Task goal: From the entries, return every line where the string "align" shows up.

Dataset items:
******************************
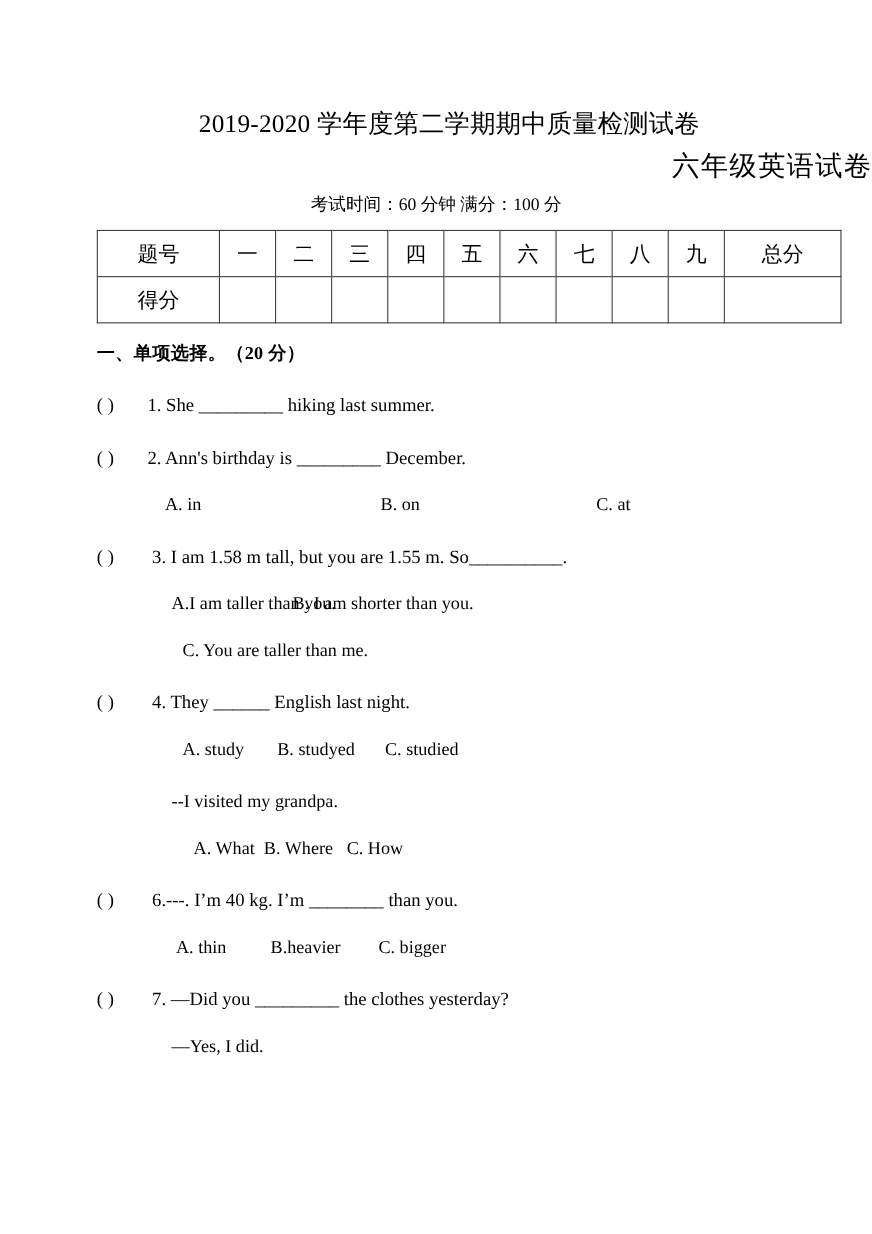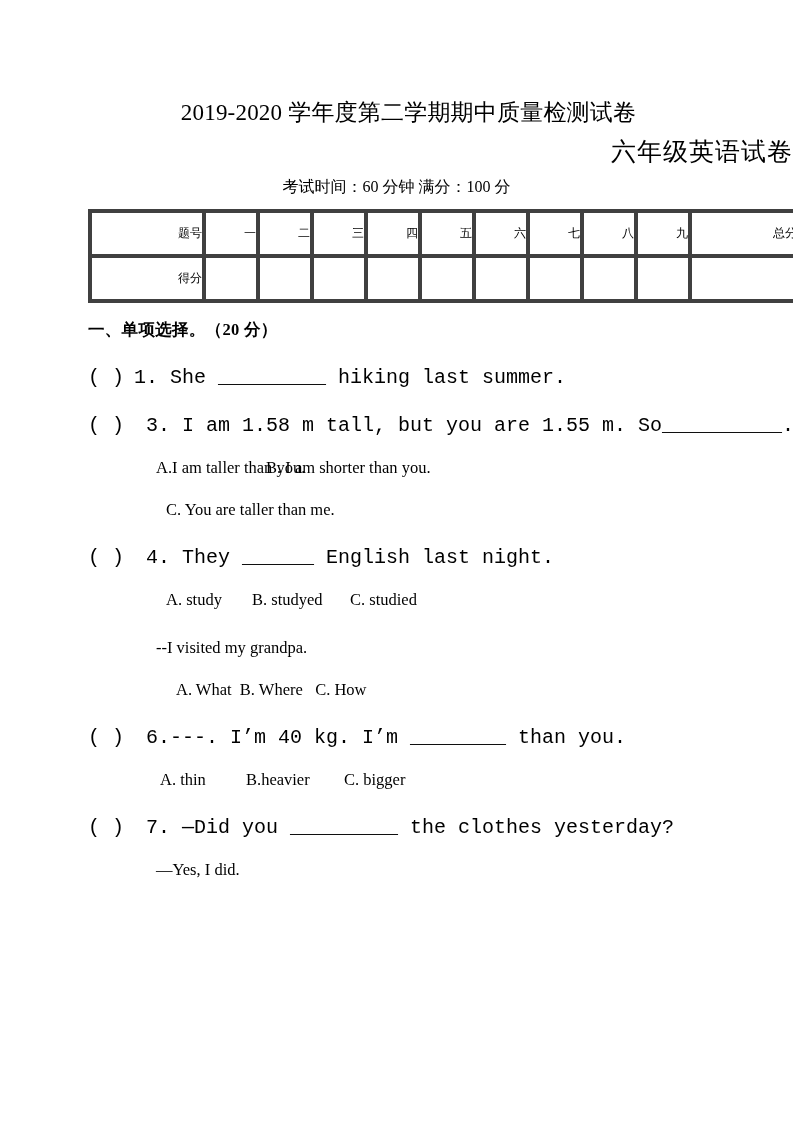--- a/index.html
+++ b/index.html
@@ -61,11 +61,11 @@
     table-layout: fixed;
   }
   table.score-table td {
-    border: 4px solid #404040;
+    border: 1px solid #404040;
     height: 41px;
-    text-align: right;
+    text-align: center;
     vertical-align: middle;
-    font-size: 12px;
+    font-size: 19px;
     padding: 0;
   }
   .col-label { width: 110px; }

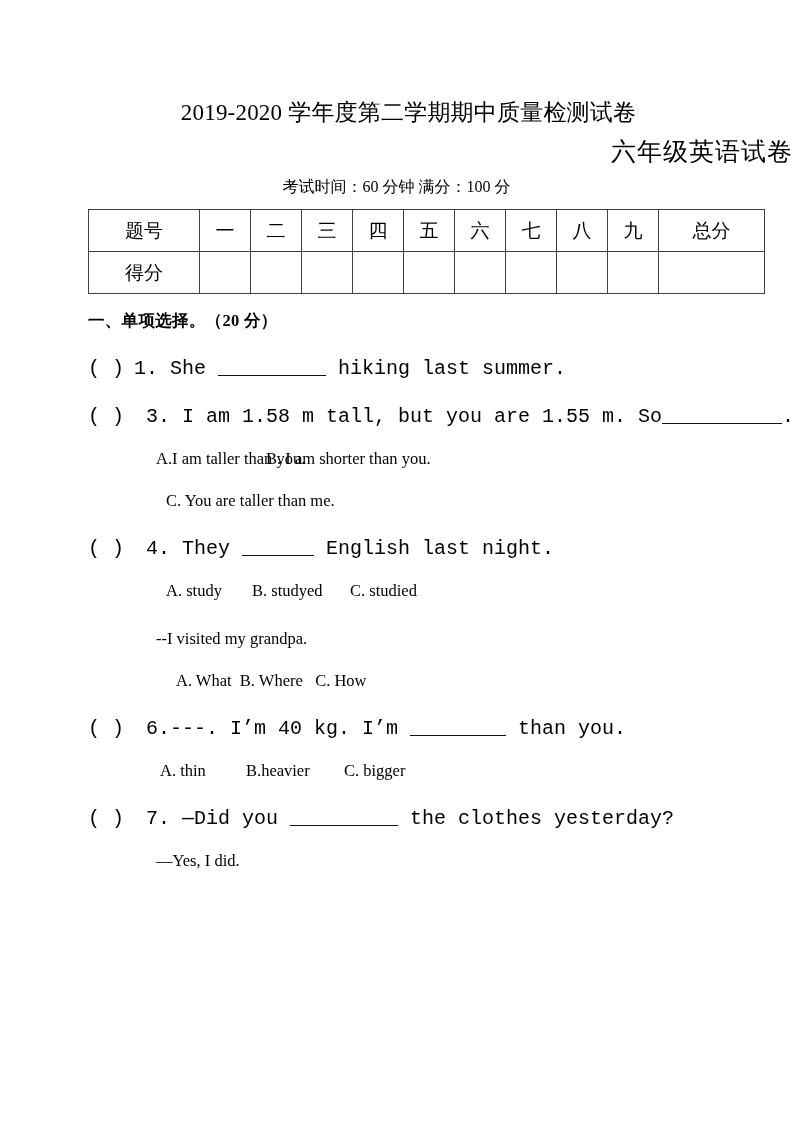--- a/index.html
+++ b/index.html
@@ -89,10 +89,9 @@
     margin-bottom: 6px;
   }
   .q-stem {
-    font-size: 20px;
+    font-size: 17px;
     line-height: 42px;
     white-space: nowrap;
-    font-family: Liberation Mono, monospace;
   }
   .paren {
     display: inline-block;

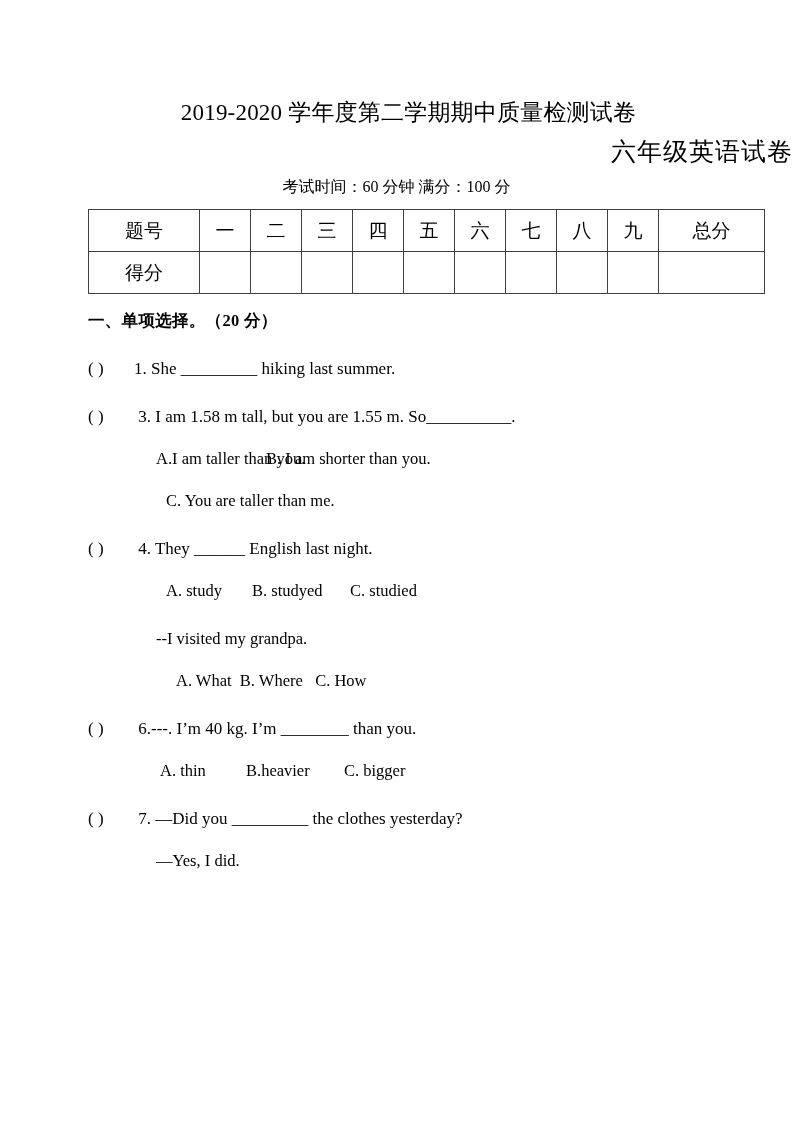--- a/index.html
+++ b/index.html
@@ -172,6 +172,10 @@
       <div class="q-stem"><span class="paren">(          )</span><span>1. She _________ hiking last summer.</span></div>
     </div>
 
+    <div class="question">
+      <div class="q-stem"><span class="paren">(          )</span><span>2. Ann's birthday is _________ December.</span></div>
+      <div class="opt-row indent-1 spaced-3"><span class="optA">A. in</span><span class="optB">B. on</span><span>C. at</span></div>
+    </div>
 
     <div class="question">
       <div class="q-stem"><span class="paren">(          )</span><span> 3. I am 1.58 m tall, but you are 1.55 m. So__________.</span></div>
******************************
Final answer:
-    text-align: right;
+    text-align: center;
     vertical-align: middle;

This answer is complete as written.